Utilizing cross-validation with up-sampled data I am creating a support vector machine for extremely unbalanced data in which identifying instances of the rare class is of the highest importance. Since the data is so unbalanced, training and testing a model with no up-sampling results in an extremely accurate model that performs very poorly in terms of its true positive rate.
To ensure that the model is able to appropriately distinguish between the positive and negative class I split the data into a training and test set and performed up-sampling of the rare class within the training data. This allows me to use the test data to estimate the model's performance but it seems that it leaves me unable to utilize k-fold cross validation. Is the method I have utilized an acceptable approach?
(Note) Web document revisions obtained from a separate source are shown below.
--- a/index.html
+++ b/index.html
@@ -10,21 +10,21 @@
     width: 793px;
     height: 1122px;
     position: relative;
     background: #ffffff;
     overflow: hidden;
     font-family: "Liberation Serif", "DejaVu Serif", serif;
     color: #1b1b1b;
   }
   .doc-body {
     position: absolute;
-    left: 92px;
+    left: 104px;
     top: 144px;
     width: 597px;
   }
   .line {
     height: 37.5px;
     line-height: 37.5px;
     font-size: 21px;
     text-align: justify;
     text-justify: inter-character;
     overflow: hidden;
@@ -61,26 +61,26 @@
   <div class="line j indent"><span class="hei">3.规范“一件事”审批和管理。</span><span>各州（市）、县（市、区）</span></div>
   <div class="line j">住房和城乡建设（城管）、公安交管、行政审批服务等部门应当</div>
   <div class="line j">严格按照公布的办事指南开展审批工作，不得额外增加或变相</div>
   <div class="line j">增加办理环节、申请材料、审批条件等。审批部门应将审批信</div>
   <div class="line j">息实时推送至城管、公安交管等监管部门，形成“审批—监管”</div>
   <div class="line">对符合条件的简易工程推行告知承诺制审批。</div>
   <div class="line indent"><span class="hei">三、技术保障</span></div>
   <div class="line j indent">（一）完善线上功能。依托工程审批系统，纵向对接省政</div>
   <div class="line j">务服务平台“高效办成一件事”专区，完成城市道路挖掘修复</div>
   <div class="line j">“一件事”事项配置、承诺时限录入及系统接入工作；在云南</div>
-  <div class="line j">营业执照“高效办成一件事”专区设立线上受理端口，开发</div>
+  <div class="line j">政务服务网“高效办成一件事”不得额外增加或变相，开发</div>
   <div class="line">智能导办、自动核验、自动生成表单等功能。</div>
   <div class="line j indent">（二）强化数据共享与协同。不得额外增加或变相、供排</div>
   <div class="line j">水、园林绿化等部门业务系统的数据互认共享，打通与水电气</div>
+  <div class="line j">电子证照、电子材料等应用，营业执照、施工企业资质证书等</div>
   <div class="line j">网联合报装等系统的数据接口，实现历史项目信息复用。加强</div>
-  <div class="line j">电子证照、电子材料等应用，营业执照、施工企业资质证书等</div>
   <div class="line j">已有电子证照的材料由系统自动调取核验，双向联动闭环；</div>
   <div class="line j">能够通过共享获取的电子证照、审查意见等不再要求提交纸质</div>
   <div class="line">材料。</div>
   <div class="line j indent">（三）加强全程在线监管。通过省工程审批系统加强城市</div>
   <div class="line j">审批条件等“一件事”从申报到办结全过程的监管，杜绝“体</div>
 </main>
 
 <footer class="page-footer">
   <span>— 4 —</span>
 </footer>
Is there another methodology that is recommended?
 A: Yes, the CV results are going to be biased. You could still use them to tune the model. 
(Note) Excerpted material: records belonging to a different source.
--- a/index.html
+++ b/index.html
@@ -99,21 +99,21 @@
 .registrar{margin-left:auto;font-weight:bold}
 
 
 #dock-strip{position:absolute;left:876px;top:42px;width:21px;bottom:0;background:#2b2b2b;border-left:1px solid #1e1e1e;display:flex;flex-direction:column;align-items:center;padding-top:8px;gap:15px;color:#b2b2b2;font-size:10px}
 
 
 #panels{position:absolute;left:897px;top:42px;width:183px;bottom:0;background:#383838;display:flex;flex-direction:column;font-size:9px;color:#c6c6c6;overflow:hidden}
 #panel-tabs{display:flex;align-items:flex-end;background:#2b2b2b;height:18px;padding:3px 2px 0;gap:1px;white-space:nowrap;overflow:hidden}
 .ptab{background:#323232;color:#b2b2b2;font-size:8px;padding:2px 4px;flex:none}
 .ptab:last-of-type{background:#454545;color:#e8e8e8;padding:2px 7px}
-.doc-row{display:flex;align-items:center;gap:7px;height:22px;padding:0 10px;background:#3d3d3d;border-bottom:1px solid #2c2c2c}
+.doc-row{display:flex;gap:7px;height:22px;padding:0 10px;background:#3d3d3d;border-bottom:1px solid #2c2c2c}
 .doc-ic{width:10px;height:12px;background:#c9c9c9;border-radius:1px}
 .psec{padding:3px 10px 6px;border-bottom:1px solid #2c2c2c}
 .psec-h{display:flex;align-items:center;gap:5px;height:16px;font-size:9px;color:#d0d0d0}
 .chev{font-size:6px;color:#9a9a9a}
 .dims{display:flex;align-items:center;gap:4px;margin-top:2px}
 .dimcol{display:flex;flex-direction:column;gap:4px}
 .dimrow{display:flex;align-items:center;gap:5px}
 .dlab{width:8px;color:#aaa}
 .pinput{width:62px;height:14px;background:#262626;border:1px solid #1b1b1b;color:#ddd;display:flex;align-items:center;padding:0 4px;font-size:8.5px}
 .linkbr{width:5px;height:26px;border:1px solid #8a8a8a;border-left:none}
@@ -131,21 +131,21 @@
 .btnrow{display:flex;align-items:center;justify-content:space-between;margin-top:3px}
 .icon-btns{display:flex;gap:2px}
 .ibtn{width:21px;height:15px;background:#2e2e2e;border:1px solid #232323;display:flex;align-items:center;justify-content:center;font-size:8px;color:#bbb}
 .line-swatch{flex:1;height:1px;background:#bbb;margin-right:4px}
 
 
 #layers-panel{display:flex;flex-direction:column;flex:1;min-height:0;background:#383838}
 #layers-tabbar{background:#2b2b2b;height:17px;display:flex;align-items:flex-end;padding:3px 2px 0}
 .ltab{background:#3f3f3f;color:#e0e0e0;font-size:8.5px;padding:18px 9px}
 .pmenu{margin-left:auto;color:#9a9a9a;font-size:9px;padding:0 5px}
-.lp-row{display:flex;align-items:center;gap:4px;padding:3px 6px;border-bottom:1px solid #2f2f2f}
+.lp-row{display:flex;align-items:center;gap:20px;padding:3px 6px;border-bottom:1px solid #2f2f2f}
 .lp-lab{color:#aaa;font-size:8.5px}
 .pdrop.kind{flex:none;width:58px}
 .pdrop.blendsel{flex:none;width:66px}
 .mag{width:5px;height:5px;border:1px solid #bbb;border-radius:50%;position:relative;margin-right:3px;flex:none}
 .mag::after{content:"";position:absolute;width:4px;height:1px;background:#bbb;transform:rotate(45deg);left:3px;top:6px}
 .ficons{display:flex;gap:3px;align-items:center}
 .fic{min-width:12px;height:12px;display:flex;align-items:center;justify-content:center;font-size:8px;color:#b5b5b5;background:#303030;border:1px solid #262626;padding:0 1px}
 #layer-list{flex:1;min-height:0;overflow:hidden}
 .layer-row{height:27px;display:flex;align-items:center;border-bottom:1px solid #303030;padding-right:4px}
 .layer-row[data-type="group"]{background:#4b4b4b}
Another option is to use a class weighting scheme that gives asymmetric cost values to different kinds of errors (see the reference below). This is available in some software (e.g. the R kernlab package). 
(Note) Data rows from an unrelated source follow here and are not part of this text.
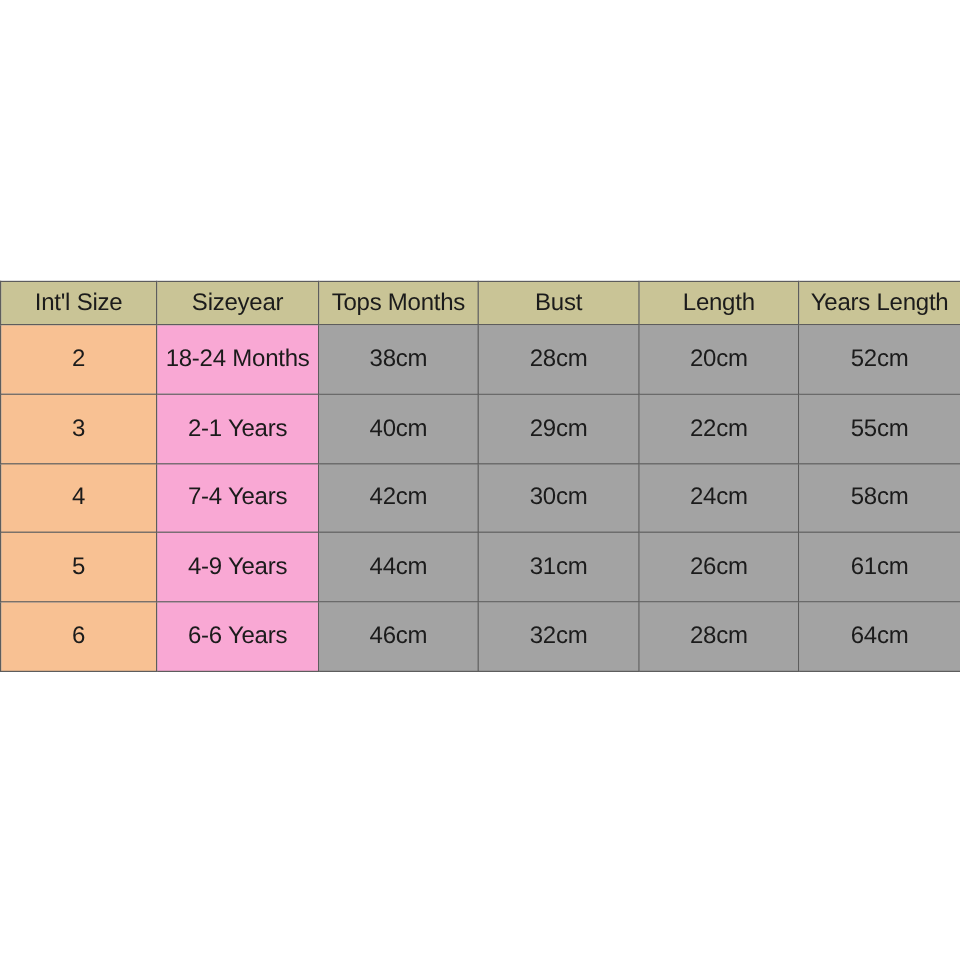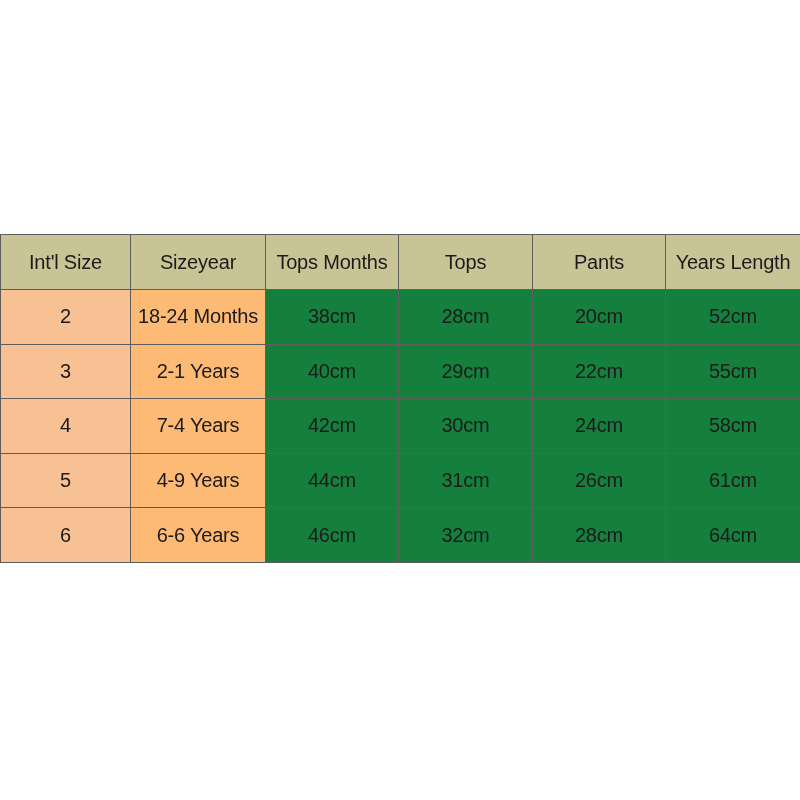--- a/index.html
+++ b/index.html
@@ -47,61 +47,61 @@
   }
 
   
   col.c0 { width: 130px; }
   col.c1 { width: 135px; }
   col.c2 { width: 133px; }
   col.c3 { width: 134px; }
   col.c4 { width: 133px; }
   col.c5 { width: 135px; }
 
-  tr.header-row { height: 55px; }
+  tr.header-row { height: 36px; }
   tr.body-row { height: 54.6px; }
 
   th.header-cell {
     background: #c9c496;
     font-size: 20px;
     color: #1c1c1c;
   }
 
   td.size-cell {
     background: #f8c193;
   }
 
   td.age-cell {
-    background: #fdba74;
+    background: #f9a8d4;
   }
 
   td.measure-cell {
-    background: #15803d;
+    background: #a3a3a3;
   }
 </style>
 </head>
 <body>
 
 <div id="size-chart-wrapper">
   <table class="size-chart">
     <colgroup>
       <col class="c0">
       <col class="c1">
       <col class="c2">
       <col class="c3">
       <col class="c4">
       <col class="c5">
     </colgroup>
     <thead>
       <tr class="header-row">
         <th class="header-cell">Int'l Size</th>
         <th class="header-cell">Sizeyear</th>
         <th class="header-cell">Tops Months</th>
-        <th class="header-cell">Tops</th>
-        <th class="header-cell">Pants</th>
+        <th class="header-cell">Bust</th>
+        <th class="header-cell">Length</th>
         <th class="header-cell">Years Length</th>
       </tr>
     </thead>
     <tbody>
       <tr class="body-row">
         <td class="size-cell">2</td>
         <td class="age-cell">18-24 Months</td>
         <td class="measure-cell">38cm</td>
         <td class="measure-cell">28cm</td>
         <td class="measure-cell">20cm</td>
I think this is a better approach since it allows you to dial the cost function to meet your sensitivity or specificity needs. It's another tuning parameter and you don't have that "knob to turn" when up-sampling.
Max
Veropoulos K, Campbell C, Cristianini N (1999). "Controlling the Sensitivity of Support Vector Machines." Proceedings of the International Joint Conference on Artificial Intelligence, 1999, 55–60.
A: Here is a related answer that might be of interest of this problem. (Sorry for the auto-citation)
A: I don't use SVM, but in Logistic Regression and ANN's I have sucessfully used k-fold with replicated training data (cut the folds, generate the proper training\test pairs, generate replicas of the less represented class only in training data), sometimes with noise. Biases were removed in the selection of the cutpoints.
A very elementary review to techniques available for unbalanced data if found on this paper. My favorite technique so far (PCA plus noise injection) is found in this paper.